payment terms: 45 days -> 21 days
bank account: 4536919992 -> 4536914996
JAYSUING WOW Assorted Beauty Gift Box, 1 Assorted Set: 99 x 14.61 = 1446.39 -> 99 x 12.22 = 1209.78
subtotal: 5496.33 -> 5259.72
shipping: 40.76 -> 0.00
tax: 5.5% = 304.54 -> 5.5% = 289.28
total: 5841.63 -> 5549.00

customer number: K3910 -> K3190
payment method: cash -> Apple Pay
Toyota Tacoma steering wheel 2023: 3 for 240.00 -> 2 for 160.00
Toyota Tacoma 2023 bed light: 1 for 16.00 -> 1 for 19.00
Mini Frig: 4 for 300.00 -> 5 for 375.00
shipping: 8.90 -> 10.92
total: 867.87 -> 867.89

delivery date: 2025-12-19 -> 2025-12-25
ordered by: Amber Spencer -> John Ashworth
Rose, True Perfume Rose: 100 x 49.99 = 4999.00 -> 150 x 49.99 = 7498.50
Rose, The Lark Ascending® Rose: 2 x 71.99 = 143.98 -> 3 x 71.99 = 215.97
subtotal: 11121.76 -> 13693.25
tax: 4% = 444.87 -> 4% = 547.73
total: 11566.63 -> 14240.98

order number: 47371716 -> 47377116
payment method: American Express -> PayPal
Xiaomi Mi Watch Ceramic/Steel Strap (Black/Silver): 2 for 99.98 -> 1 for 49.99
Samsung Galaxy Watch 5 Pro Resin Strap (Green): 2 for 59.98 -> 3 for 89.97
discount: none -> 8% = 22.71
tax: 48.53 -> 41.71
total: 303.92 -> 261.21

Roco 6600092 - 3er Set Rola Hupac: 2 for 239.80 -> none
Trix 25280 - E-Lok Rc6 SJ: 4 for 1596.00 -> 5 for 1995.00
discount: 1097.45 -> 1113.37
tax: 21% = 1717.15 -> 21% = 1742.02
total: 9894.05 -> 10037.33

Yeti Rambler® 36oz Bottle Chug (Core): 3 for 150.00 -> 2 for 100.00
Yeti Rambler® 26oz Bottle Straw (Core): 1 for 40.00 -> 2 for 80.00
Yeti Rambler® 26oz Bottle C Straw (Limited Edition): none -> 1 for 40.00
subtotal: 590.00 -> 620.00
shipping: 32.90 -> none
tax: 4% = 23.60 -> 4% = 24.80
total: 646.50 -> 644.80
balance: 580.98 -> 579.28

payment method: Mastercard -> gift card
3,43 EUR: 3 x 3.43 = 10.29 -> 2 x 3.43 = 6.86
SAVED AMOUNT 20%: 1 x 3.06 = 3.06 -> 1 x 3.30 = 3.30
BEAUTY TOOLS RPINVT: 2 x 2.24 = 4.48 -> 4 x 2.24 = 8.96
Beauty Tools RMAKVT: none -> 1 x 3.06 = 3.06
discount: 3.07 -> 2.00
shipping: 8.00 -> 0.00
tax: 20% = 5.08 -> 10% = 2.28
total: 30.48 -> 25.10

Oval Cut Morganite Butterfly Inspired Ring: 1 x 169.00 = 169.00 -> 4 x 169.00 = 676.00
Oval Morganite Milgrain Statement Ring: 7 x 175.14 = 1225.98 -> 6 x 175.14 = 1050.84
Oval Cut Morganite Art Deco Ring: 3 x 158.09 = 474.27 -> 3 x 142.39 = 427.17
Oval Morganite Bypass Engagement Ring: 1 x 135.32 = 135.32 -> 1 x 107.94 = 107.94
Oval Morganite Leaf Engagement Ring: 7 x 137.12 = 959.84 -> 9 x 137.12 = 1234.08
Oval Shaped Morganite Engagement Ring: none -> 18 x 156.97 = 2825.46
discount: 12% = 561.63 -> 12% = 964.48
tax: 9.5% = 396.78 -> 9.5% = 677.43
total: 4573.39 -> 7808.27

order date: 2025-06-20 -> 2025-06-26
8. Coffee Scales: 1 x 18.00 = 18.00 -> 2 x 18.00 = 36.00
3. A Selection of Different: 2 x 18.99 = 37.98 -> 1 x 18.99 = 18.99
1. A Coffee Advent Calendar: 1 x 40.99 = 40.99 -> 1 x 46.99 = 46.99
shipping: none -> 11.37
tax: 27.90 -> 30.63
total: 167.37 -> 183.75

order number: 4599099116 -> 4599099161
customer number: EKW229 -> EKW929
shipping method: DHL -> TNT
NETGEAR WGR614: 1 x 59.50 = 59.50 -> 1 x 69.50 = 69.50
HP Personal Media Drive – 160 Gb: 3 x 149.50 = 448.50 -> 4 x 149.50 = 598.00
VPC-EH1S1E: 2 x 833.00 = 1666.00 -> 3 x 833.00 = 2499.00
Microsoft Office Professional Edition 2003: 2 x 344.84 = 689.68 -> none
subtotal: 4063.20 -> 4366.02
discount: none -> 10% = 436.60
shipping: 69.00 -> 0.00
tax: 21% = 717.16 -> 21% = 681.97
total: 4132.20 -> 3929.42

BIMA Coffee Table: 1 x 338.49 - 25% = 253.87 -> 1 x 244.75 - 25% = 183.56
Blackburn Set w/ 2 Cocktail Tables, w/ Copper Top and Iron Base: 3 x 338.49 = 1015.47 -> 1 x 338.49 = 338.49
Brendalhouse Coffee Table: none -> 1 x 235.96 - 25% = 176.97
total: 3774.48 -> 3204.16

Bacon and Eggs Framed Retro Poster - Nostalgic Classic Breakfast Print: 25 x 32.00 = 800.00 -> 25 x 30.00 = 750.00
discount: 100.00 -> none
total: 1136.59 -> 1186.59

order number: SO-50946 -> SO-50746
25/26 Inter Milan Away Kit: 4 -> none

_ _ _ _ _ _ _

- _ACTIVITY_:
Copy every record exactly, leaving each line intact.

- _RESULT_:
payment terms: 45 days -> 21 days
bank account: 4536919992 -> 4536914996
JAYSUING WOW Assorted Beauty Gift Box, 1 Assorted Set: 99 x 14.61 = 1446.39 -> 99 x 12.22 = 1209.78
subtotal: 5496.33 -> 5259.72
shipping: 40.76 -> 0.00
tax: 5.5% = 304.54 -> 5.5% = 289.28
total: 5841.63 -> 5549.00

customer number: K3910 -> K3190
payment method: cash -> Apple Pay
Toyota Tacoma steering wheel 2023: 3 for 240.00 -> 2 for 160.00
Toyota Tacoma 2023 bed light: 1 for 16.00 -> 1 for 19.00
Mini Frig: 4 for 300.00 -> 5 for 375.00
shipping: 8.90 -> 10.92
total: 867.87 -> 867.89

delivery date: 2025-12-19 -> 2025-12-25
ordered by: Amber Spencer -> John Ashworth
Rose, True Perfume Rose: 100 x 49.99 = 4999.00 -> 150 x 49.99 = 7498.50
Rose, The Lark Ascending® Rose: 2 x 71.99 = 143.98 -> 3 x 71.99 = 215.97
subtotal: 11121.76 -> 13693.25
tax: 4% = 444.87 -> 4% = 547.73
total: 11566.63 -> 14240.98

order number: 47371716 -> 47377116
payment method: American Express -> PayPal
Xiaomi Mi Watch Ceramic/Steel Strap (Black/Silver): 2 for 99.98 -> 1 for 49.99
Samsung Galaxy Watch 5 Pro Resin Strap (Green): 2 for 59.98 -> 3 for 89.97
discount: none -> 8% = 22.71
tax: 48.53 -> 41.71
total: 303.92 -> 261.21

Roco 6600092 - 3er Set Rola Hupac: 2 for 239.80 -> none
Trix 25280 - E-Lok Rc6 SJ: 4 for 1596.00 -> 5 for 1995.00
discount: 1097.45 -> 1113.37
tax: 21% = 1717.15 -> 21% = 1742.02
total: 9894.05 -> 10037.33

Yeti Rambler® 36oz Bottle Chug (Core): 3 for 150.00 -> 2 for 100.00
Yeti Rambler® 26oz Bottle Straw (Core): 1 for 40.00 -> 2 for 80.00
Yeti Rambler® 26oz Bottle C Straw (Limited Edition): none -> 1 for 40.00
subtotal: 590.00 -> 620.00
shipping: 32.90 -> none
tax: 4% = 23.60 -> 4% = 24.80
total: 646.50 -> 644.80
balance: 580.98 -> 579.28

payment method: Mastercard -> gift card
3,43 EUR: 3 x 3.43 = 10.29 -> 2 x 3.43 = 6.86
SAVED AMOUNT 20%: 1 x 3.06 = 3.06 -> 1 x 3.30 = 3.30
BEAUTY TOOLS RPINVT: 2 x 2.24 = 4.48 -> 4 x 2.24 = 8.96
Beauty Tools RMAKVT: none -> 1 x 3.06 = 3.06
discount: 3.07 -> 2.00
shipping: 8.00 -> 0.00
tax: 20% = 5.08 -> 10% = 2.28
total: 30.48 -> 25.10

Oval Cut Morganite Butterfly Inspired Ring: 1 x 169.00 = 169.00 -> 4 x 169.00 = 676.00
Oval Morganite Milgrain Statement Ring: 7 x 175.14 = 1225.98 -> 6 x 175.14 = 1050.84
Oval Cut Morganite Art Deco Ring: 3 x 158.09 = 474.27 -> 3 x 142.39 = 427.17
Oval Morganite Bypass Engagement Ring: 1 x 135.32 = 135.32 -> 1 x 107.94 = 107.94
Oval Morganite Leaf Engagement Ring: 7 x 137.12 = 959.84 -> 9 x 137.12 = 1234.08
Oval Shaped Morganite Engagement Ring: none -> 18 x 156.97 = 2825.46
discount: 12% = 561.63 -> 12% = 964.48
tax: 9.5% = 396.78 -> 9.5% = 677.43
total: 4573.39 -> 7808.27

order date: 2025-06-20 -> 2025-06-26
8. Coffee Scales: 1 x 18.00 = 18.00 -> 2 x 18.00 = 36.00
3. A Selection of Different: 2 x 18.99 = 37.98 -> 1 x 18.99 = 18.99
1. A Coffee Advent Calendar: 1 x 40.99 = 40.99 -> 1 x 46.99 = 46.99
shipping: none -> 11.37
tax: 27.90 -> 30.63
total: 167.37 -> 183.75

order number: 4599099116 -> 4599099161
customer number: EKW229 -> EKW929
shipping method: DHL -> TNT
NETGEAR WGR614: 1 x 59.50 = 59.50 -> 1 x 69.50 = 69.50
HP Personal Media Drive – 160 Gb: 3 x 149.50 = 448.50 -> 4 x 149.50 = 598.00
VPC-EH1S1E: 2 x 833.00 = 1666.00 -> 3 x 833.00 = 2499.00
Microsoft Office Professional Edition 2003: 2 x 344.84 = 689.68 -> none
subtotal: 4063.20 -> 4366.02
discount: none -> 10% = 436.60
shipping: 69.00 -> 0.00
tax: 21% = 717.16 -> 21% = 681.97
total: 4132.20 -> 3929.42

BIMA Coffee Table: 1 x 338.49 - 25% = 253.87 -> 1 x 244.75 - 25% = 183.56
Blackburn Set w/ 2 Cocktail Tables, w/ Copper Top and Iron Base: 3 x 338.49 = 1015.47 -> 1 x 338.49 = 338.49
Brendalhouse Coffee Table: none -> 1 x 235.96 - 25% = 176.97
total: 3774.48 -> 3204.16

Bacon and Eggs Framed Retro Poster - Nostalgic Classic Breakfast Print: 25 x 32.00 = 800.00 -> 25 x 30.00 = 750.00
discount: 100.00 -> none
total: 1136.59 -> 1186.59

order number: SO-50946 -> SO-50746
25/26 Inter Milan Away Kit: 4 -> none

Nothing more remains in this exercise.